On stage, the actors are outfitted in extraordinary Elizabethan-inspired garb, leached of all colour. An Elizabethan doublet was crafted from a regular man’s suit, cut up and refashioned to create the distinctive tabs at the waist and shoulders typical of the period.
A Y2K-era leather jacket and “all manner of leather goods” were enlisted to create a striking gothic jerkin and matching hose. Each outfit was then embellished with paint to make it appear as if it were a sketch transformed into three dimensions.
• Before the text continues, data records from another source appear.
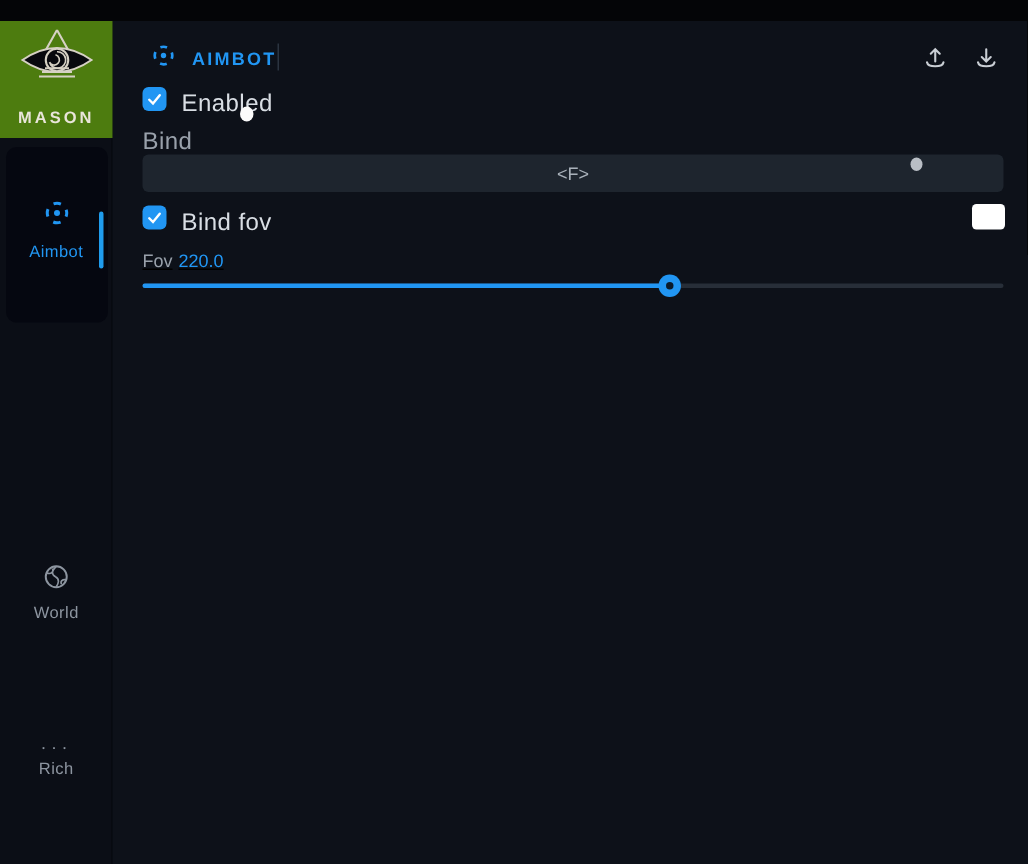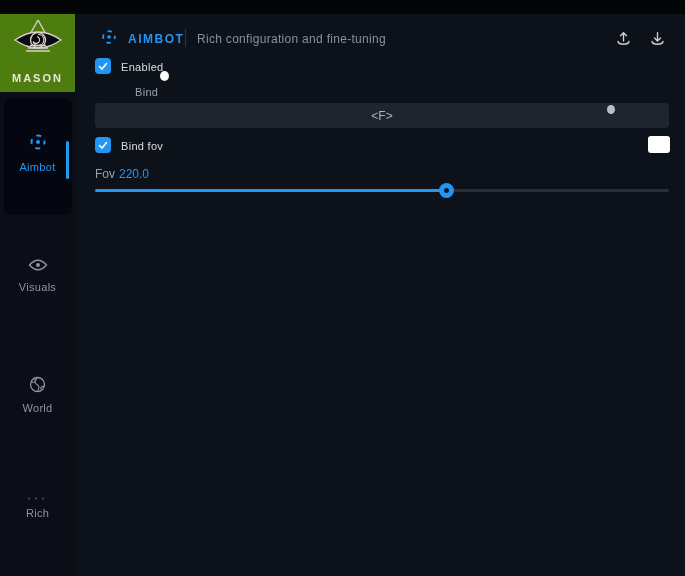--- a/index.html
+++ b/index.html
@@ -53,22 +53,22 @@
   .hdr-divider { position:absolute; left:109px; top:9px; width:1px; height:18px; background:#2b3440; }
   .hdr-sub { position:absolute; left:121px; top:12px; color:#89919b; font-size:12px; letter-spacing:.3px; }
   .hdr-btn { position:absolute; top:7px; width:24px; height:22px; display:flex; align-items:center; justify-content:center; cursor:pointer; }
   .hdr-btn.upload { left:535px; }
   .hdr-btn.download { left:569px; }
 
   .checkbox {
     position:absolute; width:16px; height:16px; border-radius:4px; background:#2196f3;
     display:flex; align-items:center; justify-content:center; cursor:pointer;
   }
-  .row-label { position:absolute; font-size:11px; color:#d9dee4; letter-spacing:.3px; }
-  .muted { color:#99a1ab;margin-left:40px; }
+  .row-label { position:absolute; font-size:16px; color:#d9dee4; letter-spacing:.3px; }
+  .muted { color:#99a1ab; }
 
   .cb-enabled { left:19px; top:44px; }
   .lbl-enabled { left:45px; top:47px; }
   .cursor-dot-white {
     position:absolute; left:84px; top:57px; width:9px; height:10px;
     background:#fbfbfb; border-radius:50%;
   }
 
   .lbl-bind { left:19px; top:72px; }
   .bind-input {
@@ -81,21 +81,21 @@
     background:#b9bec5; border-radius:50%;
   }
 
   .cb-drawfov { left:19px; top:123px; }
   .lbl-drawfov { left:45px; top:126px; }
   .color-swatch {
     position:absolute; left:572px; top:122px; width:22px; height:17px;
     background:#ffffff; border-radius:3px; cursor:pointer;
   }
 
-  .fov-label { position:absolute; left:19px; top:153px; font-size:12px; }
+  .fov-label { position:absolute; left:19px; top:153px; font-size:12px;text-decoration:underline; }
   .fov-label .name { color:#99a1ab; }
   .fov-label .val { color:#2196f3; margin-left:4px; }
 
   .slider { position:absolute; left:19px; top:169px; width:574px; height:14px; cursor:pointer; }
   .slider .track-bg {
     position:absolute; left:0; top:6px; width:100%; height:3px;
     background:#272e38; border-radius:2px;
   }
   .slider .track-fill {
     position:absolute; left:0; top:6px; width:351px; height:3px;
@@ -137,29 +137,20 @@
     <div class="side-item active" style="top:118px;">
       <span>
         <svg width="20" height="20" viewBox="0 0 20 20" fill="none">
           <circle cx="10" cy="10" r="6.5" stroke="#2196f3" stroke-width="2" stroke-dasharray="5 5.2" stroke-dashoffset="2.5"></circle>
           <circle cx="10" cy="10" r="2" fill="#2196f3"></circle>
         </svg>
       </span>
       <span class="lbl">Aimbot</span>
     </div>
 
-    <div class="side-item" style="top:244px;">
-      <span>
-        <svg width="20" height="14" viewBox="0 0 20 14" fill="none" stroke="#8d95a0" stroke-width="1.4">
-          <path d="M1.5 7 Q10 -2.5 18.5 7 Q10 16.5 1.5 7 Z"></path>
-          <circle cx="10" cy="7" r="2" fill="#8d95a0" stroke="none"></circle>
-        </svg>
-      </span>
-      <span class="lbl">Visuals</span>
-    </div>
 
     <div class="side-item" style="top:362px;text-align:center;">
       <span>
         <svg width="17" height="17" viewBox="0 0 17 17" fill="none" stroke="#8d95a0" stroke-width="1.3">
           <circle cx="8.5" cy="8.5" r="7"></circle>
           <path d="M8.5 1.8 C5 5 5.5 7 8 8.5 C11 10.2 10 13 8.5 15.2 M2.2 6 C5 7 7 5.5 6 3 M12 13.5 C11 11.5 12.5 10 15.2 10.5" stroke-width="1.1"></path>
         </svg>
       </span>
       <span class="lbl">World</span>
     </div>
@@ -174,21 +165,20 @@
 
     <div class="header">
       <span class="hdr-icon">
         <svg width="18" height="18" viewBox="0 0 20 20" fill="none">
           <circle cx="10" cy="10" r="6.5" stroke="#2196f3" stroke-width="2" stroke-dasharray="5 5.2" stroke-dashoffset="2.5"></circle>
           <circle cx="10" cy="10" r="2" fill="#2196f3"></circle>
         </svg>
       </span>
       <span class="hdr-title">AIMBOT</span>
       <span class="hdr-divider"></span>
-      <span class="hdr-sub">Rich configuration and fine-tuning</span>
 
       <span class="hdr-btn upload">
         <svg width="17" height="17" viewBox="0 0 17 17" fill="none" stroke="#c9ced4" stroke-width="1.4" stroke-linecap="round">
           <path d="M8.5 11 V3 M5.5 5.8 L8.5 2.8 L11.5 5.8"></path>
           <path d="M3 11.5 Q3.5 14.2 8.5 14.2 Q13.5 14.2 14 11.5"></path>
         </svg>
       </span>
       <span class="hdr-btn download">
         <svg width="17" height="17" viewBox="0 0 17 17" fill="none" stroke="#c9ced4" stroke-width="1.4" stroke-linecap="round">
           <path d="M8.5 2.8 V10.8 M5.5 8 L8.5 11 L11.5 8"></path>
Dann Barber pictured with some of his drawings for The Crocodile.Credit: Penny Stephens
It’s this painterly, tactile quality, this interest in the emotional pull of an object, that typifies Barber’s style. “Everything should be touched; everything should have a layer of painting or a layer of craft,” he says.
Barber is drawn towards using cheap, readily available materials in his practice: cardboard, papier mache, house paint. The boxes that make the set for The Crocodile were sourced from the pavements of Sydney Road. The clothing used to make the costumes came from op shops like Vinnies. He spends a great deal of time haunting the aisles of his local Bunnings.
For Barber, limitations are nothing more than creative opportunities. “There’s an intimacy to making these shows that I love,” he says. “As a designer, how resourceful can you be with a small amount of budget? You can make these shows so ambitious, if the palette or the textures are sustainable and achievable.”
The Crocodile runs from September 21 to October 1 at fortyfivedownstairs.